Adele McAlear is another blogger who focuses on the electronic remains the modern human leaves behind. On her blog, Death and Digital Legacy she notes over 200,000 Facebook members die every year and most survivors are unprepared to deal with contacting cyber-friends or deleting the account. She offers excellent tips on how heirs can deal with Facebook and Twitter, as well as Flickr and other photo-storing sites.

But I haven’t found anything that directly addresses the problem of blogs. So far, there’s no standardized system for dealing with our blogs once we’ve gone home to the Great Social Network in the Sky. That means that unless you’ve got a designated blog executor, your blog could hang forever in cyberspace, untended—attracting endless invitations to meet hot Russian women and enlarge your penis.

That’s why I’ve just asked a writer friend in my critique group to be my blog executor and care for this blog in case I’m suddenly done in by the Virus that Will Not Die, a surfeit of iceberg lettuce—or one of the random maniacs the US gun industry likes to keep armed to the teeth.

I’m suggesting that all bloggers do the same: designate a blog executor—right now.

Yes, now. While you’re thinking about it. Don’t just hope your Luddite parents or spouse will know what to do. Give your username and password to a trusted, blog-savvy friend who can post a death notice and leave it up long enough for followers to express their grief—and then take it down or tend to it regularly.

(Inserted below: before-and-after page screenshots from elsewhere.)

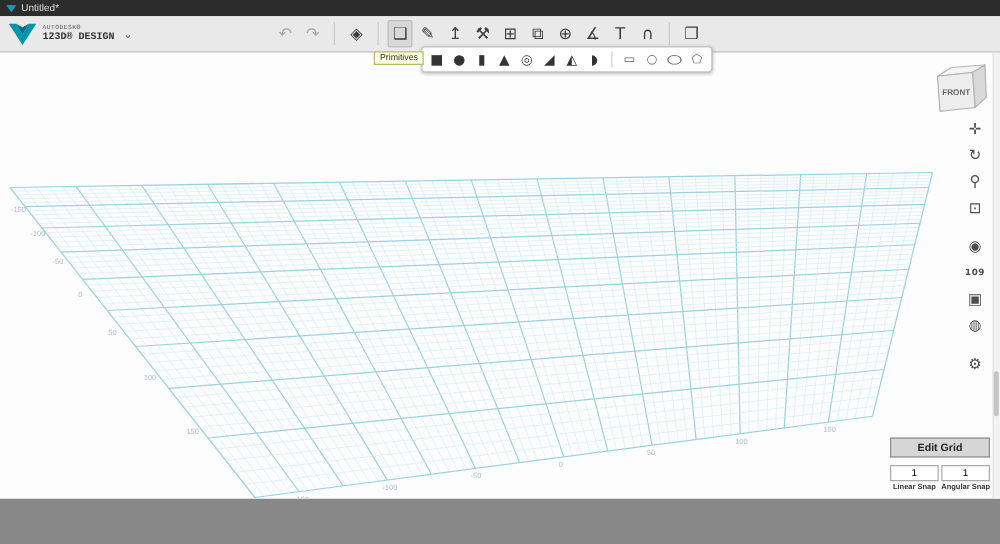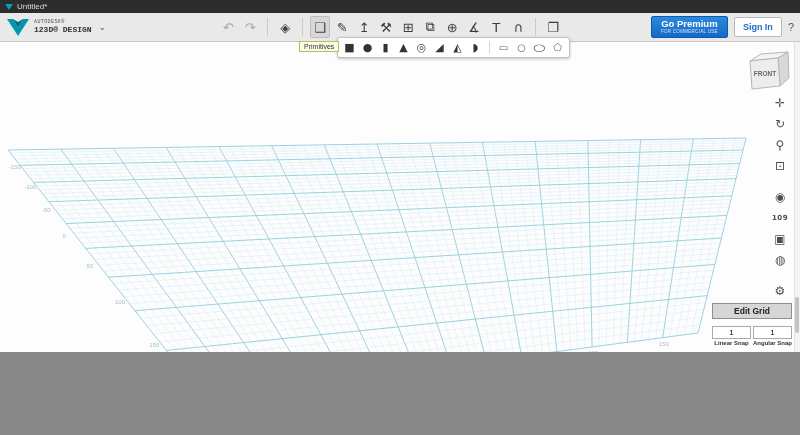--- a/index.html
+++ b/index.html
@@ -4,7 +4,7 @@
 <style>
   * { margin:0; padding:0; box-sizing:border-box; }
   body { font-family:"Liberation Sans", sans-serif; background:#888; }
-  .app { position:relative; width:800px; height:352px; background:#fdfdfd; overflow:hidden; }
+  .app { position:relative; width:800px; height:399px; background:#fdfdfd; overflow:hidden; }
 
   
   .titlebar { height:13px; background:#2c2c2c; color:#ddd; display:flex; align-items:center; gap:4px; padding-left:5px; font-size:8px; }

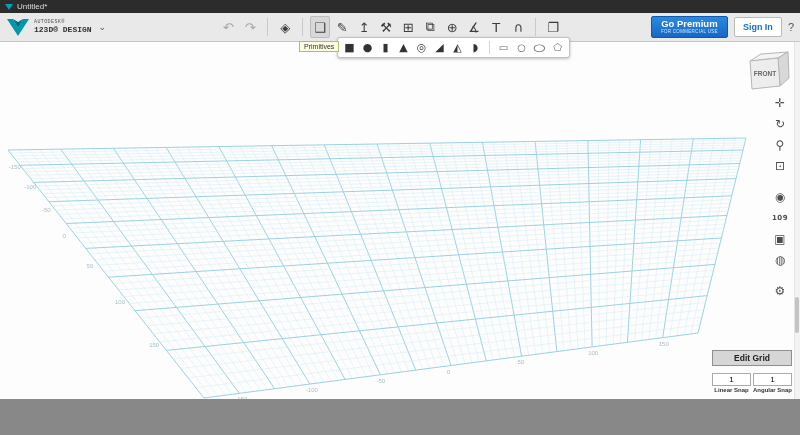--- a/index.html
+++ b/index.html
@@ -107,14 +107,6 @@
     <div class="sep"></div>
     <button class="icon-btn">❐</button>
 
-    <div class="right-grp">
-      <button class="go-premium">
-        <span class="gp-main">Go Premium</span>
-        <span class="gp-sub">FOR COMMERCIAL USE</span>
-      </button>
-      <button class="sign-in">Sign In</button>
-      <button class="help">?</button>
-    </div>
   </div>
 
   <div class="tooltip">Primitives</div>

If you’re in the query process, it’s also a good idea to let your blog executor know where to find the list of your outstanding requested manuscripts and story submissions. A quick email to the agents or editors who are reading your material would not only be kind, but it might even make it possible for your story or book to be published posthumously. (If we can judge by Steig Larssen’s phenomenal success, being deceased might even be a good career move.)

Nobody likes to think about suddenly shuffling off one’s mortal coil, but it’s not a bad idea to have some plans in place. I figure it’s like carrying an umbrella. It always seems more likely to rain when I don’t have one.